## Problem to work on
In the records below, find the line with "text: 在传承上下功夫 ->", then copy each line exactly until you have copied the line with "text: 由党支部副书记 ->". Leave any picture out.

## Data to examine
= Beginning of Section =

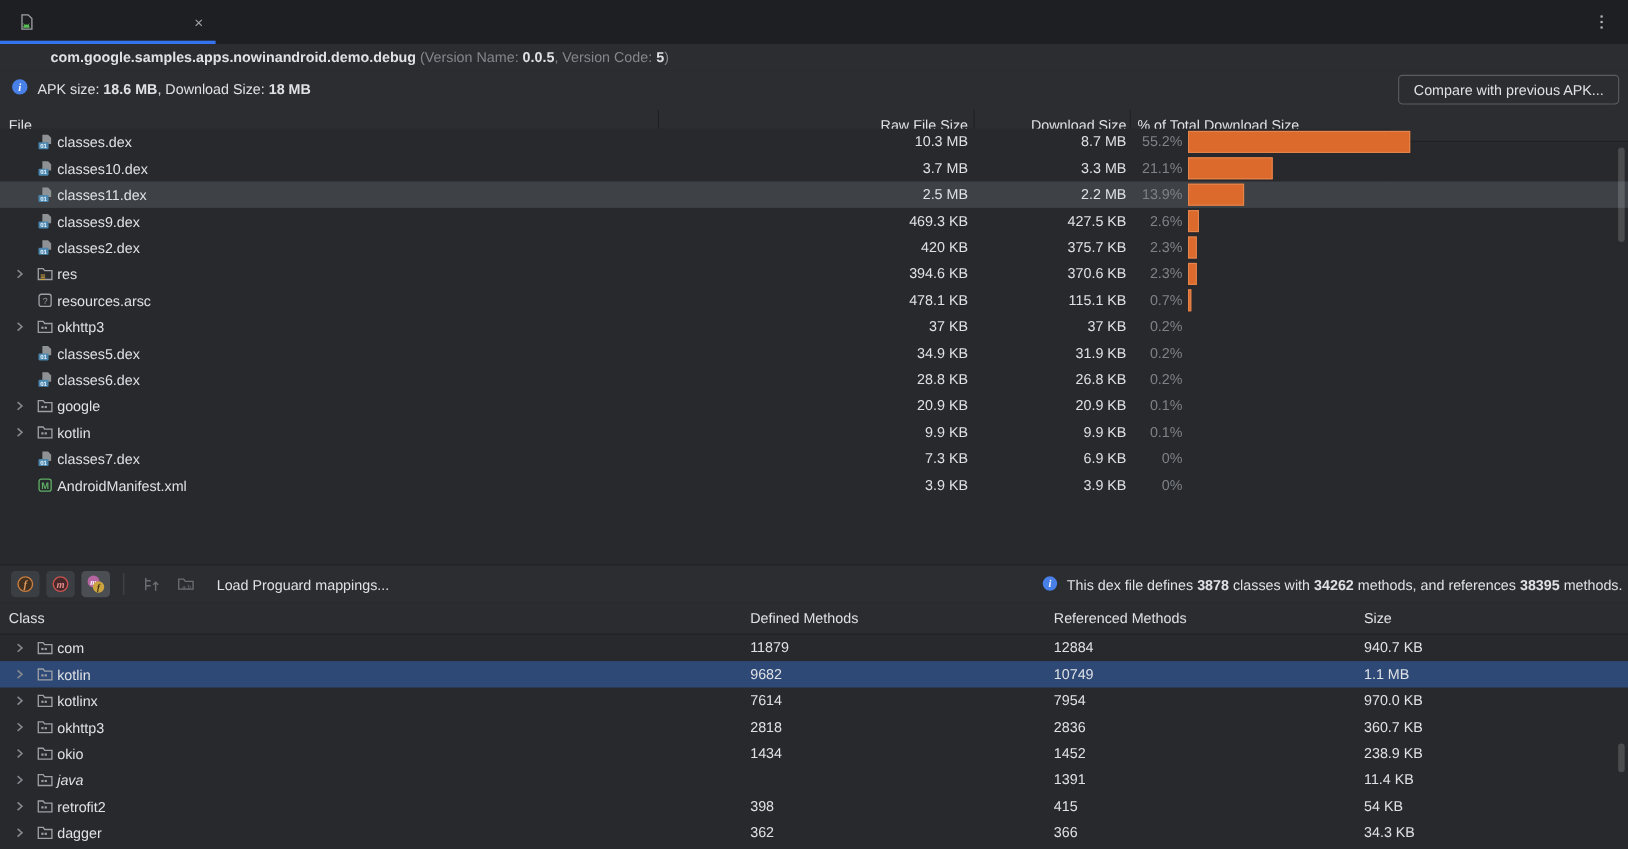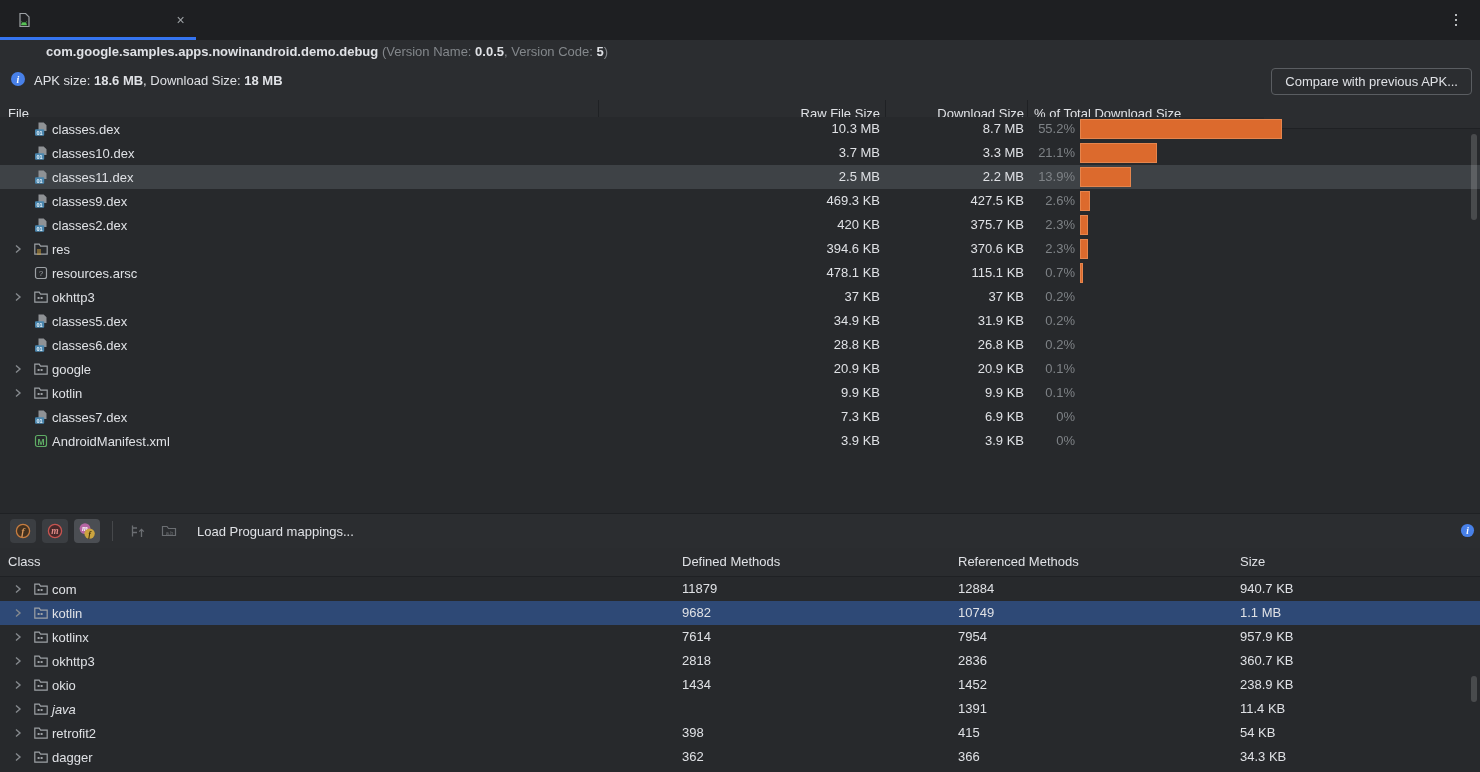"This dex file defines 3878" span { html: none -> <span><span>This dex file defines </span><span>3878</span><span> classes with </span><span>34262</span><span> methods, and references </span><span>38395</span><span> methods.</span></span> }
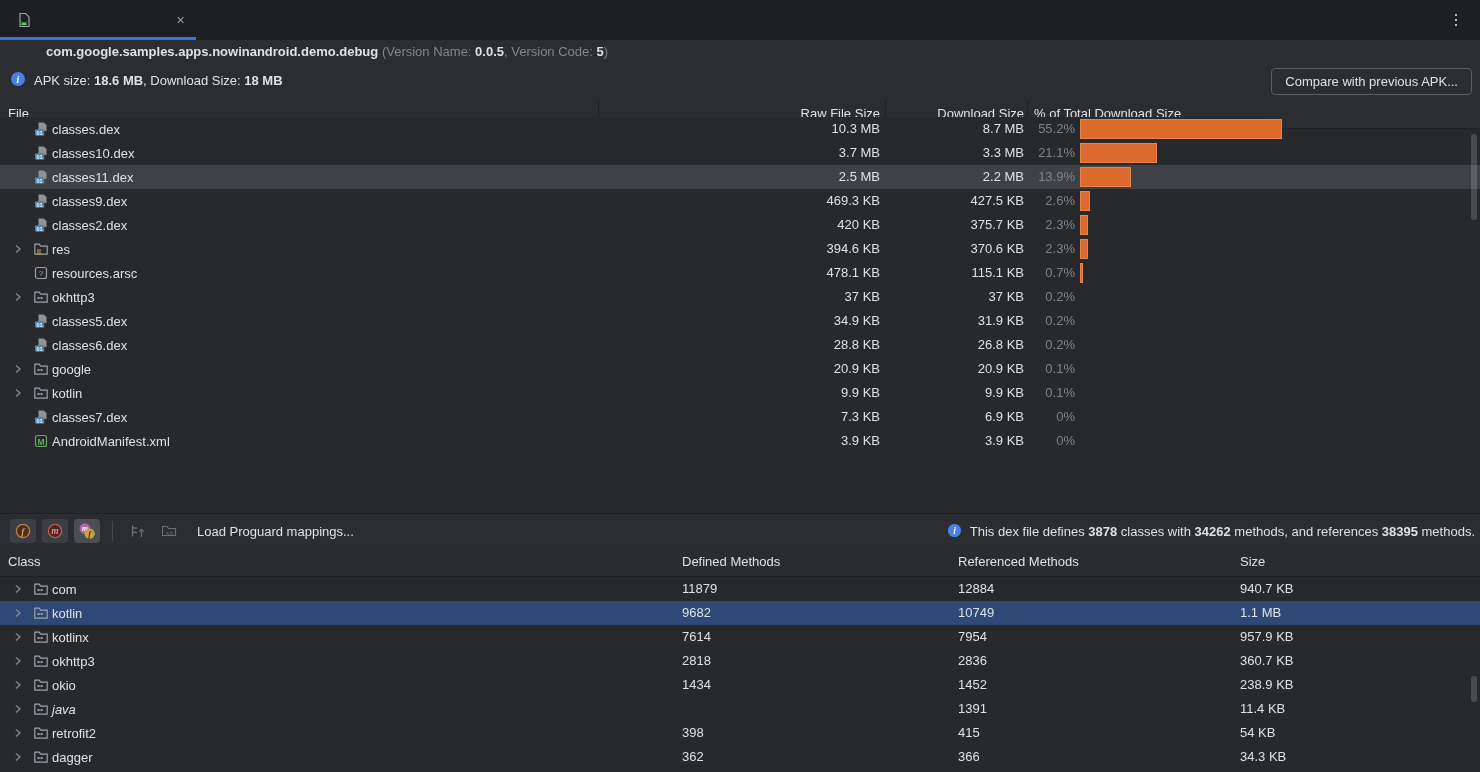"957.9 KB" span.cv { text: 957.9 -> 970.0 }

= End of Section =
= Beginning of Section =

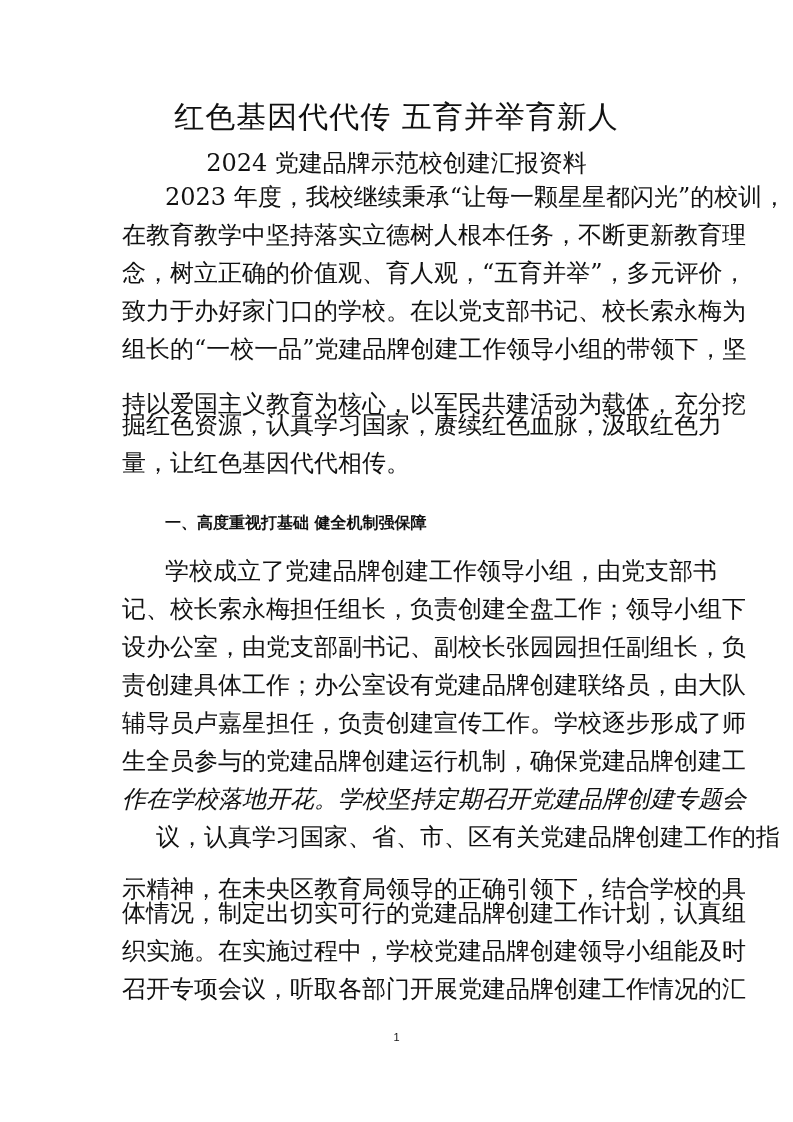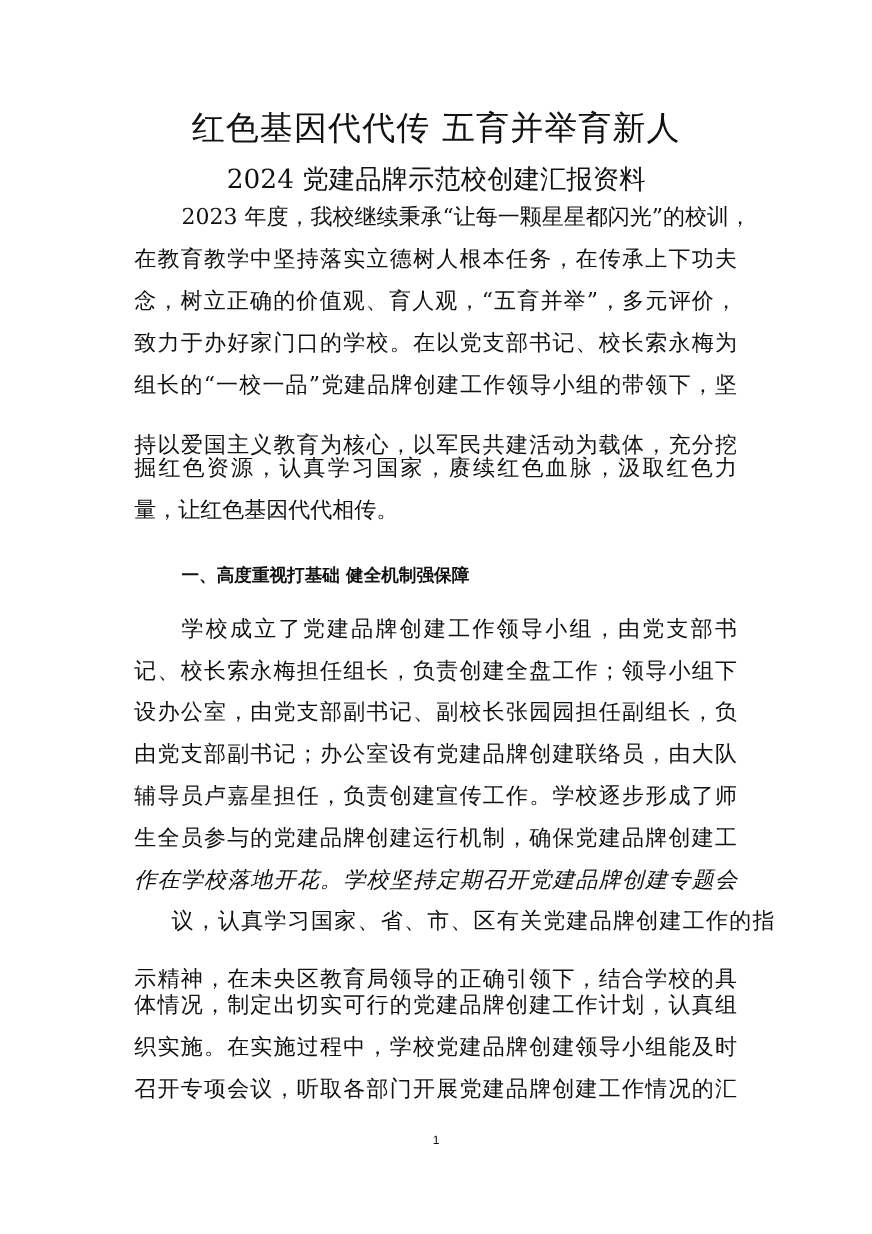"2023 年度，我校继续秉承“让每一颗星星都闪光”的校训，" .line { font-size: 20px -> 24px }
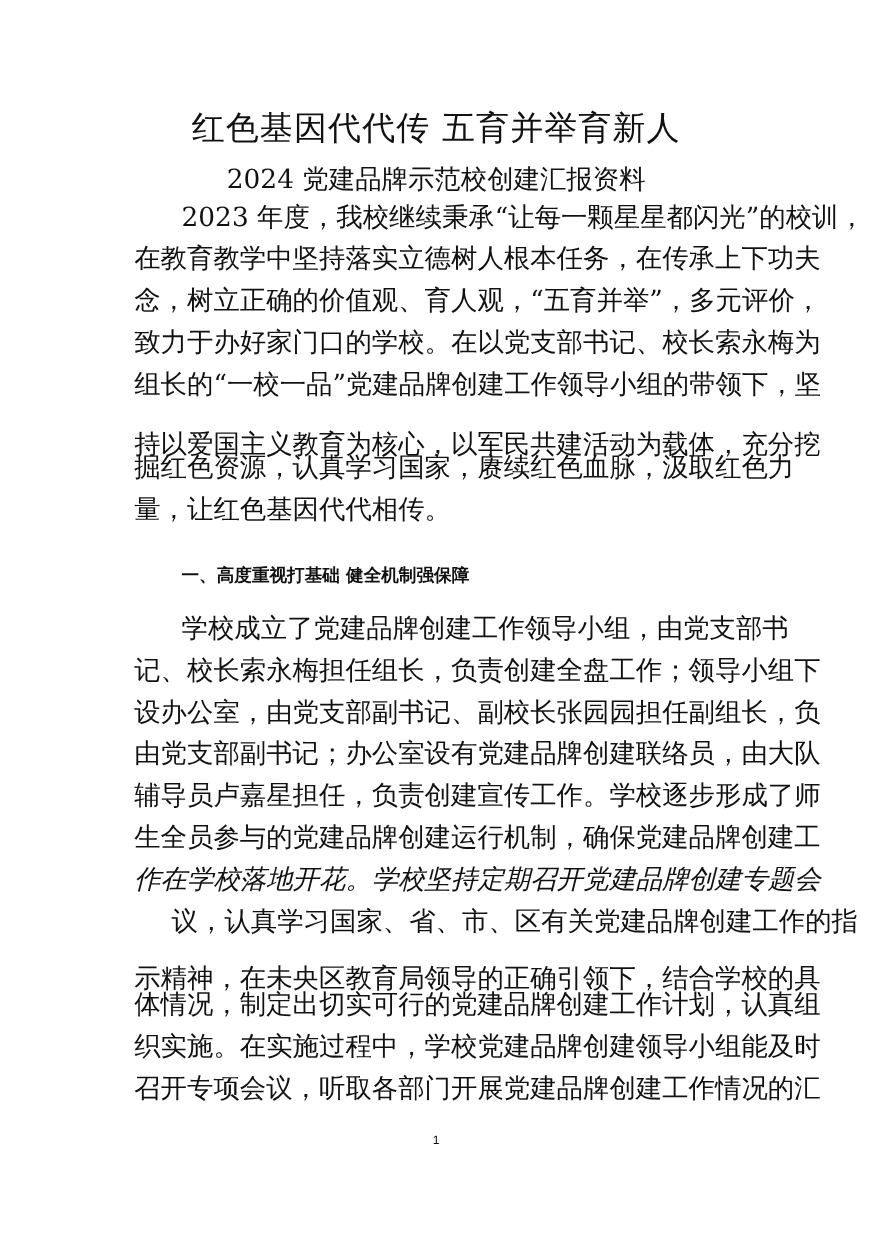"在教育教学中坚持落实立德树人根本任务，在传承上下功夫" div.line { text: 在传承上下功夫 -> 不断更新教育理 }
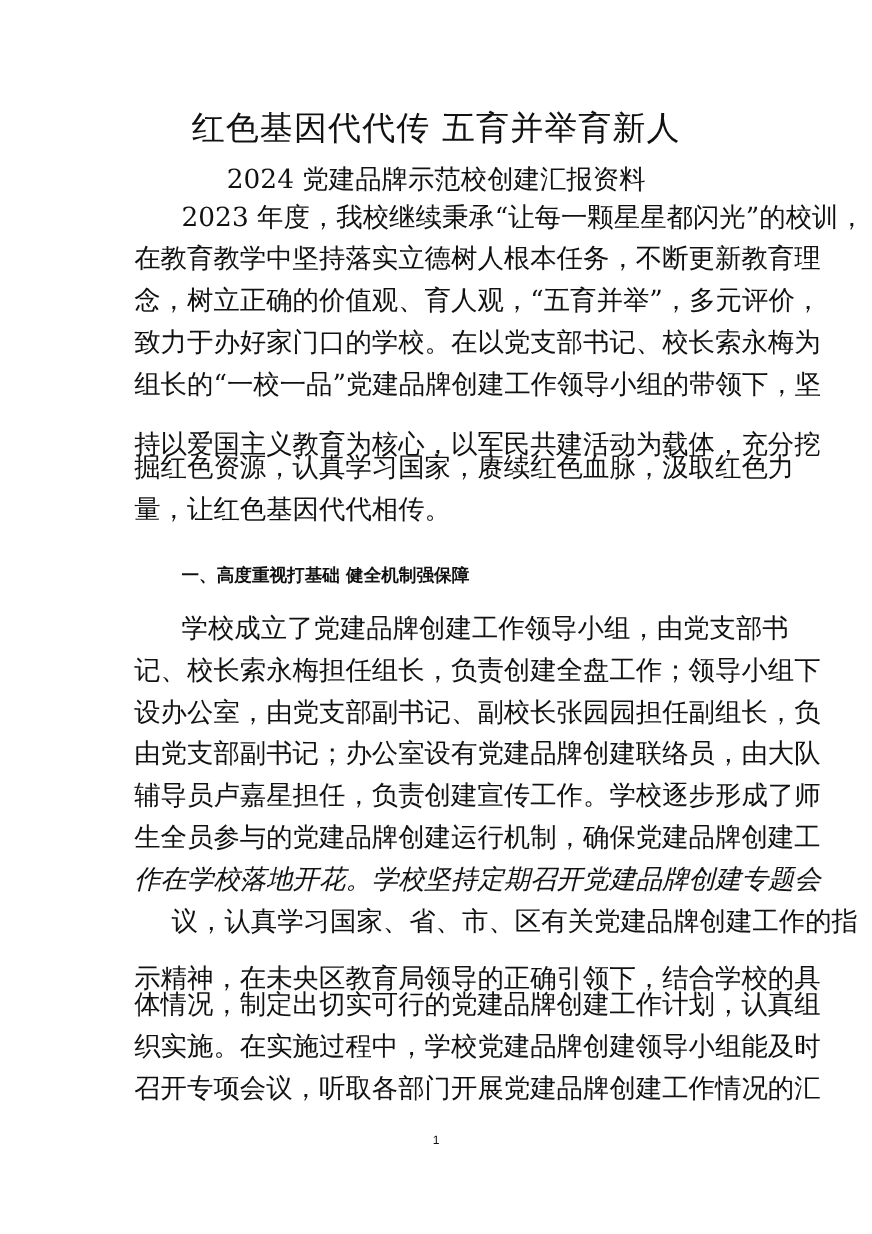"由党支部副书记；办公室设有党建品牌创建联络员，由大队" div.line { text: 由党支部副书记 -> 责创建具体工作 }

= End of Section =

## Your solution
"在教育教学中坚持落实立德树人根本任务，在传承上下功夫" div.line { text: 在传承上下功夫 -> 不断更新教育理 }
"由党支部副书记；办公室设有党建品牌创建联络员，由大队" div.line { text: 由党支部副书记 -> 责创建具体工作 }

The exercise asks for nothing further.